Only lines with the word "Friedman" are needed; collect each of them from the listing below.

── Given records

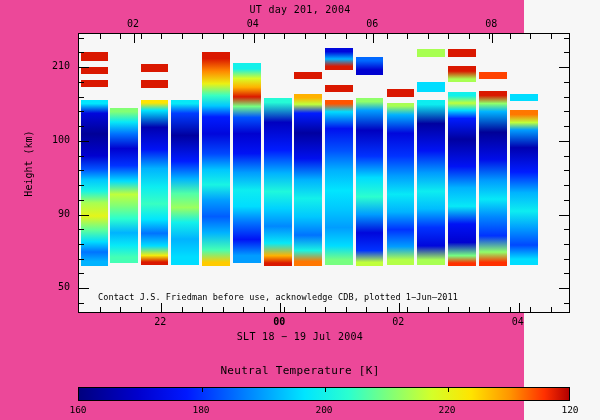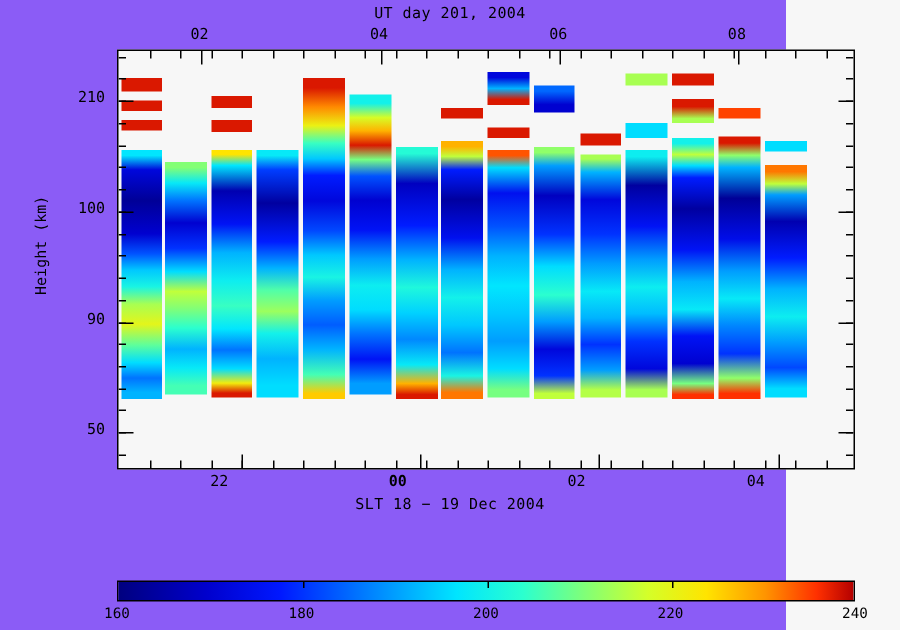--- a/index.html
+++ b/index.html
@@ -19,7 +19,7 @@
     position: absolute;
     left: 0; top: 0;
     width: 524px; height: 420px;
-    background: #8b5cf6;
+    background: #ec4899;
   }
 
   

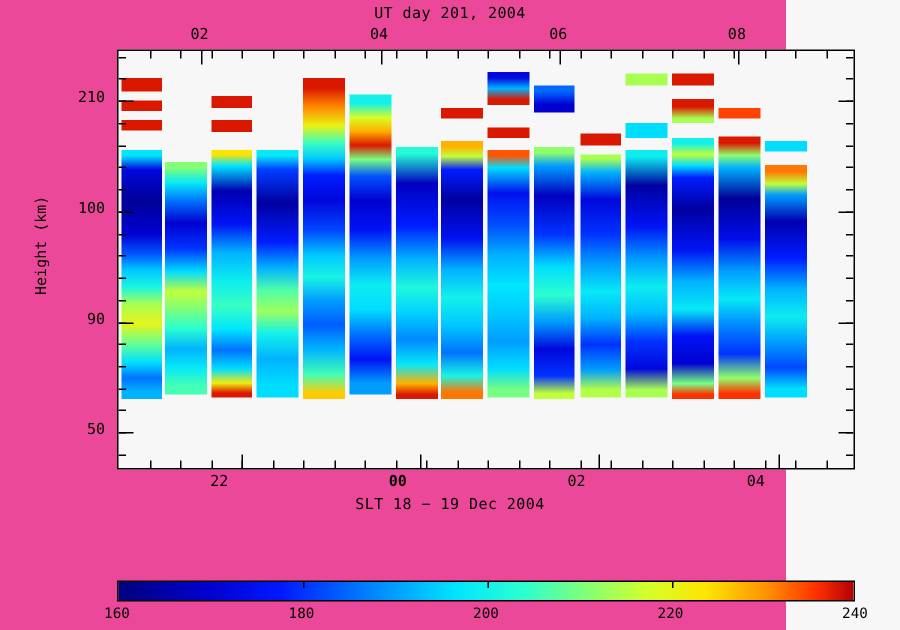--- a/index.html
+++ b/index.html
@@ -319,6 +319,7 @@
       <div class="ylab" style="top: 287.211px;">50</div>
     </div>
 
+  <div class="plot-note">Contact J.S. Friedman before use, acknowledge CDB, plotted 1−Jun‒2011</div>
 
   <div class="bottom-title">SLT 18 − 19 Dec 2004</div>
 

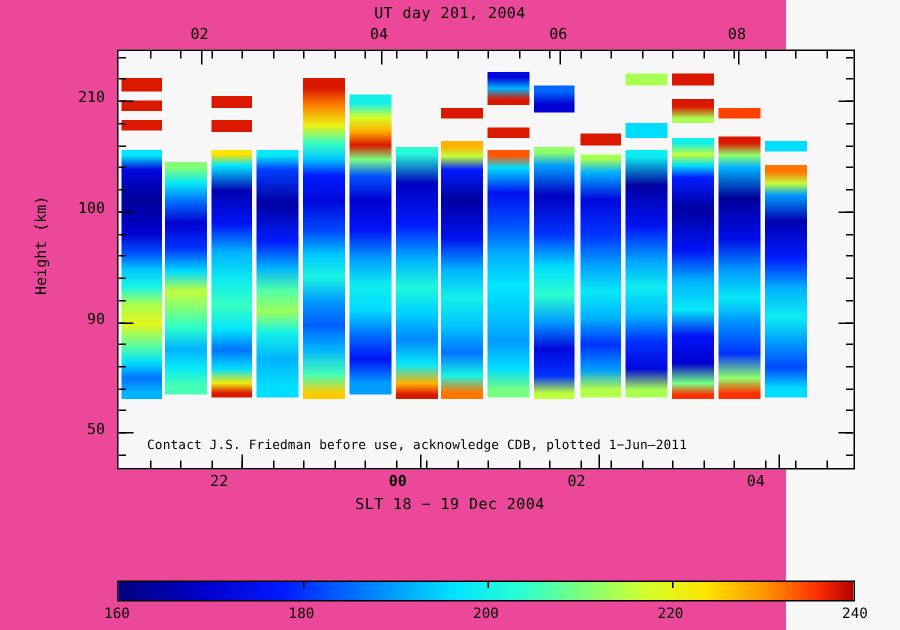--- a/index.html
+++ b/index.html
@@ -102,7 +102,7 @@
     position: absolute;
     top: 316px;
     font-size: 10px;
-    text-align: left;
+    text-align: center;
     width: 40px;
     margin-left: -20px;
   }

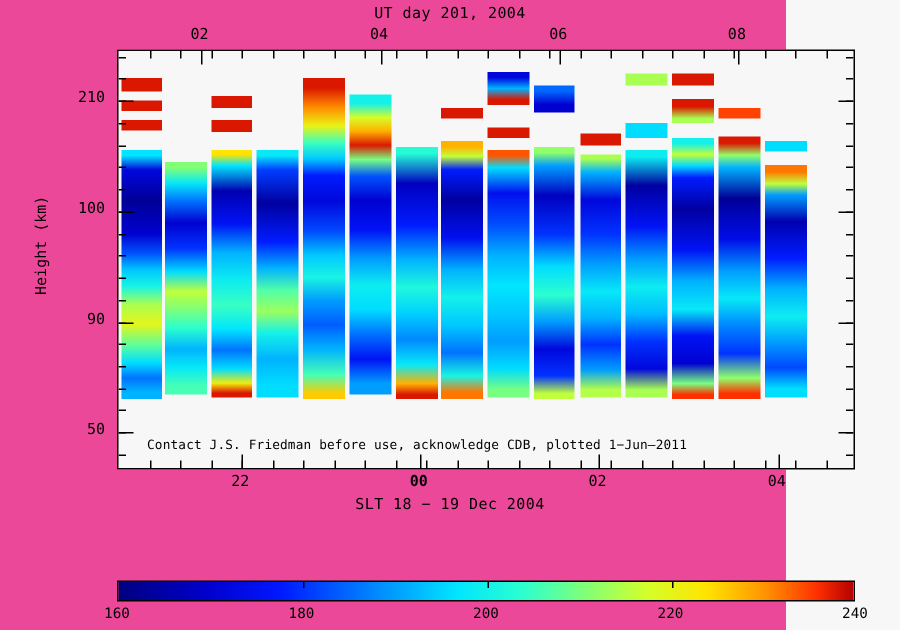--- a/index.html
+++ b/index.html
@@ -321,7 +321,7 @@
 
   <div class="plot-note">Contact J.S. Friedman before use, acknowledge CDB, plotted 1−Jun‒2011</div>
 
-  <div class="bottom-title">SLT 18 − 19 Dec 2004</div>
+  <div class="bottom-title">SLT 18 − 19 Jul 2004</div>
 
 
   <div id="cbar-frame">

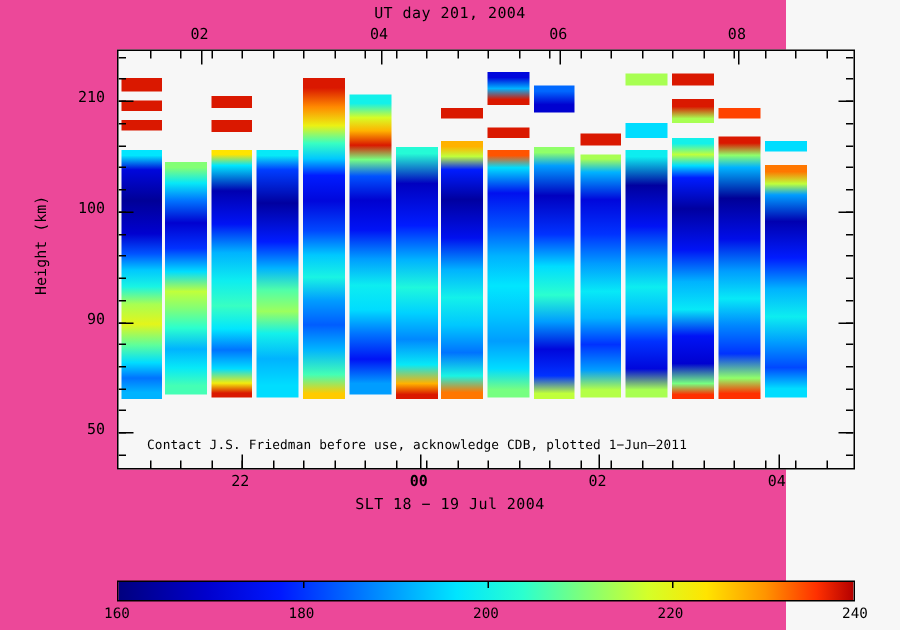--- a/index.html
+++ b/index.html
@@ -323,6 +323,7 @@
 
   <div class="bottom-title">SLT 18 − 19 Jul 2004</div>
 
+  <div class="cbar-title">Neutral Temperature [K]</div>
 
   <div id="cbar-frame">
     <div id="cbar-grad" style="background: linear-gradient(to right, rgb(0, 0, 127) 0%, rgb(0, 0, 205) 12%, rgb(0, 24, 255) 22%, rgb(0, 128, 255) 34%, rgb(0, 229, 255) 46%, rgb(43, 255, 207) 55%, rgb(124, 255, 124) 63%, rgb(212, 255, 41) 72%, rgb(255, 228, 0) 80%, rgb(255, 148, 0) 88%, rgb(255, 48, 0) 95%, rgb(180, 0, 0) 100%);"></div>

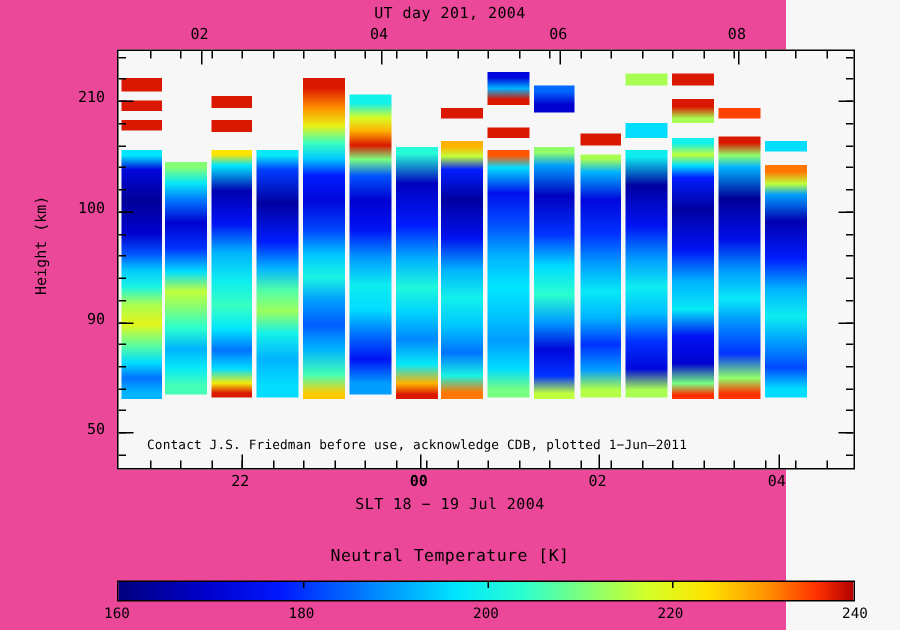--- a/index.html
+++ b/index.html
@@ -338,7 +338,7 @@
       <div class="cbar-lab" style="left: 201px;">180</div>
       <div class="cbar-lab" style="left: 324px;">200</div>
       <div class="cbar-lab" style="left: 447px;">220</div>
-      <div class="cbar-lab" style="left: 570px;">240</div>
+      <div class="cbar-lab" style="left: 570px;">120</div>
     </div>
 
 </div>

────

Exercise result>
+  <div class="plot-note">Contact J.S. Friedman before use, acknowledge CDB, plotted 1−Jun‒2011</div>
   <div class="plot-note">Contact J.S. Friedman before use, acknowledge CDB, plotted 1−Jun‒2011</div>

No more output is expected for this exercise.